Your assignment = Below are the records; retype them exactly and omit each picture.

Saved entries =

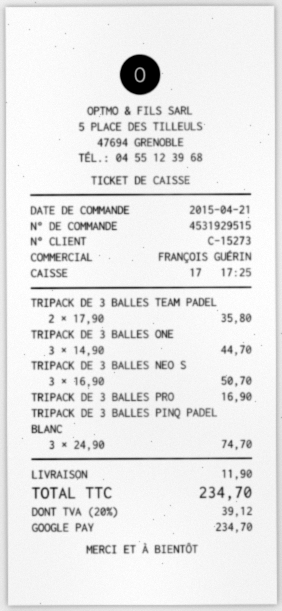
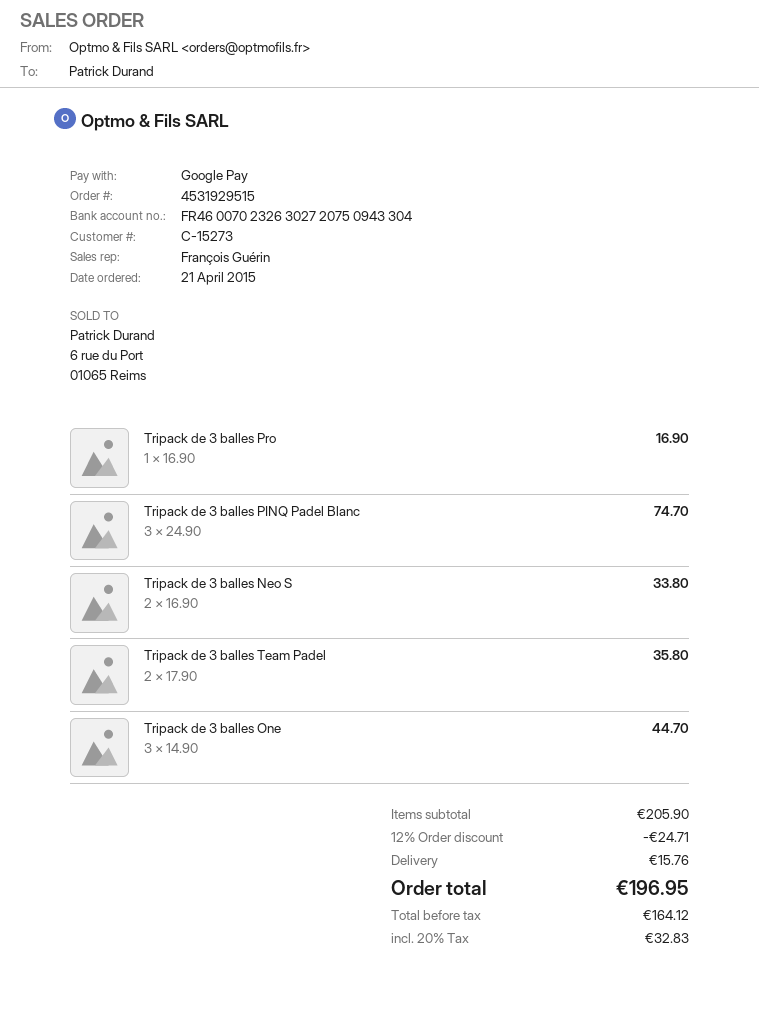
TRIPACK DE 3 BALLES NEO S: 3 x 16.90 = 50.70 -> 2 x 16.90 = 33.80
discount: none -> 12% = 24.71
shipping: 11.90 -> 15.76
tax: 20% = 39.12 -> 20% = 32.83
total: 234.70 -> 196.95

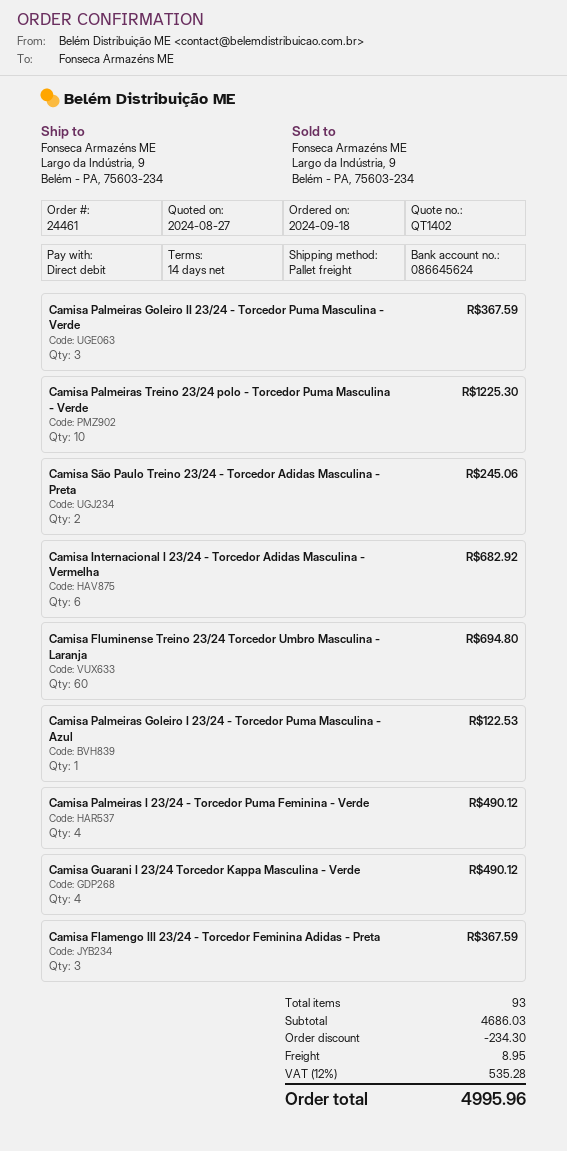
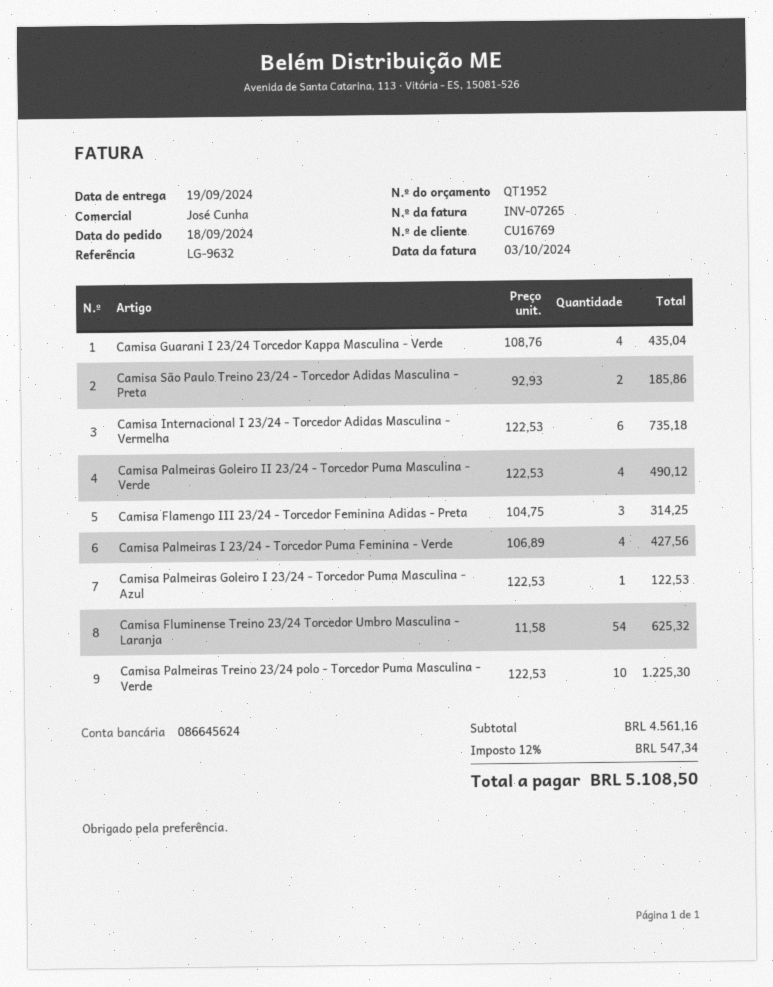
quote number: QT1402 -> QT1952
Camisa Palmeiras Goleiro II 23/24 - Torcedor Puma Masculina - Verde: 3 for 367.59 -> 4 for 490.12
Camisa São Paulo Treino 23/24 - Torcedor Adidas Masculina - Preta: 2 for 245.06 -> 2 for 185.86
Camisa Internacional I 23/24 - Torcedor Adidas Masculina - Vermelha: 6 for 682.92 -> 6 for 735.18
Camisa Fluminense Treino 23/24 Torcedor Umbro Masculina - Laranja: 60 for 694.80 -> 54 for 625.32
Camisa Palmeiras I 23/24 - Torcedor Puma Feminina - Verde: 4 for 490.12 -> 4 for 427.56
Camisa Guarani I 23/24 Torcedor Kappa Masculina - Verde: 4 for 490.12 -> 4 for 435.04
Camisa Flamengo III 23/24 - Torcedor Feminina Adidas - Preta: 3 for 367.59 -> 3 for 314.25
subtotal: 4686.03 -> 4561.16
discount: 234.30 -> none
shipping: 8.95 -> none
tax: 12% = 535.28 -> 12% = 547.34
total: 4995.96 -> 5108.50

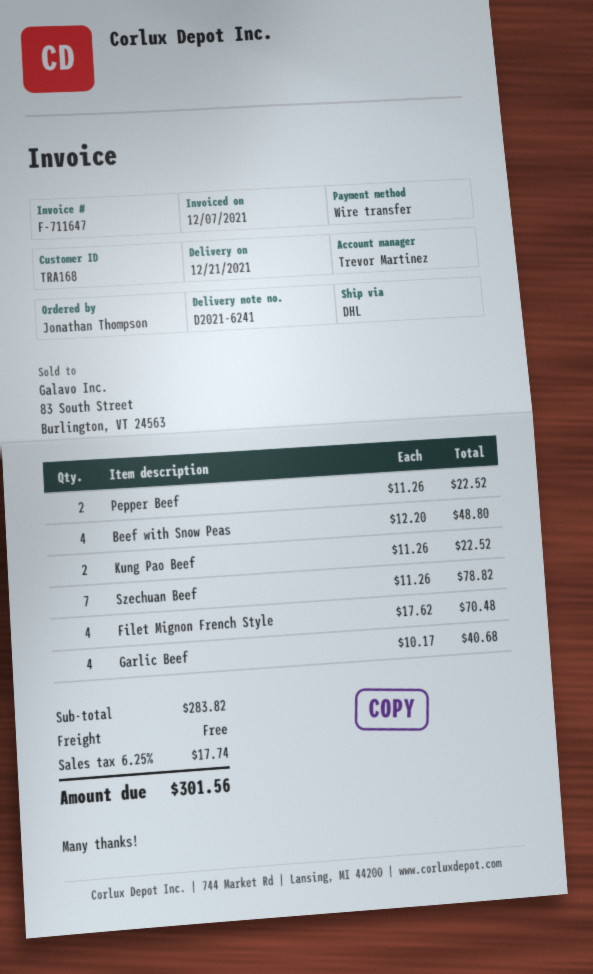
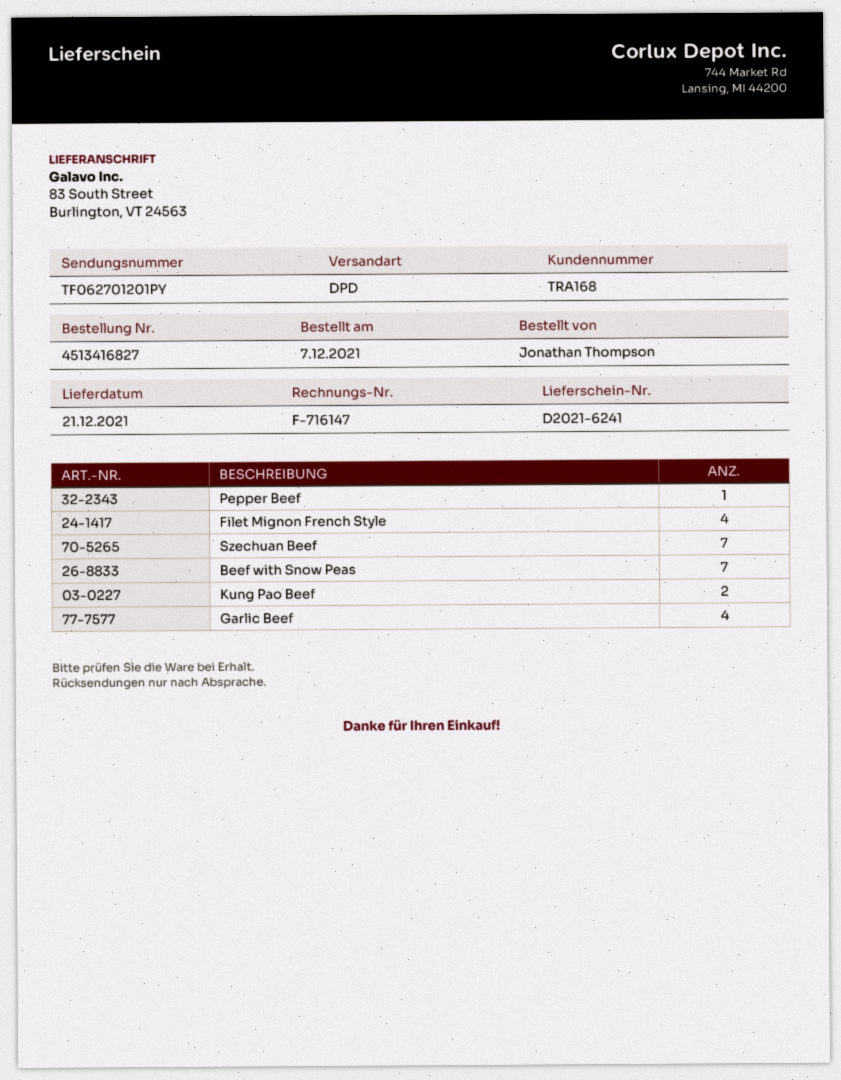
invoice number: F-711647 -> F-716147
shipping method: DHL -> DPD
Pepper Beef: 2 -> 1
Beef with Snow Peas: 4 -> 7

Answer below =
TRIPACK DE 3 BALLES NEO S: 3 x 16.90 = 50.70 -> 2 x 16.90 = 33.80
discount: none -> 12% = 24.71
shipping: 11.90 -> 15.76
tax: 20% = 39.12 -> 20% = 32.83
total: 234.70 -> 196.95

quote number: QT1402 -> QT1952
Camisa Palmeiras Goleiro II 23/24 - Torcedor Puma Masculina - Verde: 3 for 367.59 -> 4 for 490.12
Camisa São Paulo Treino 23/24 - Torcedor Adidas Masculina - Preta: 2 for 245.06 -> 2 for 185.86
Camisa Internacional I 23/24 - Torcedor Adidas Masculina - Vermelha: 6 for 682.92 -> 6 for 735.18
Camisa Fluminense Treino 23/24 Torcedor Umbro Masculina - Laranja: 60 for 694.80 -> 54 for 625.32
Camisa Palmeiras I 23/24 - Torcedor Puma Feminina - Verde: 4 for 490.12 -> 4 for 427.56
Camisa Guarani I 23/24 Torcedor Kappa Masculina - Verde: 4 for 490.12 -> 4 for 435.04
Camisa Flamengo III 23/24 - Torcedor Feminina Adidas - Preta: 3 for 367.59 -> 3 for 314.25
subtotal: 4686.03 -> 4561.16
discount: 234.30 -> none
shipping: 8.95 -> none
tax: 12% = 535.28 -> 12% = 547.34
total: 4995.96 -> 5108.50

invoice number: F-711647 -> F-716147
shipping method: DHL -> DPD
Pepper Beef: 2 -> 1
Beef with Snow Peas: 4 -> 7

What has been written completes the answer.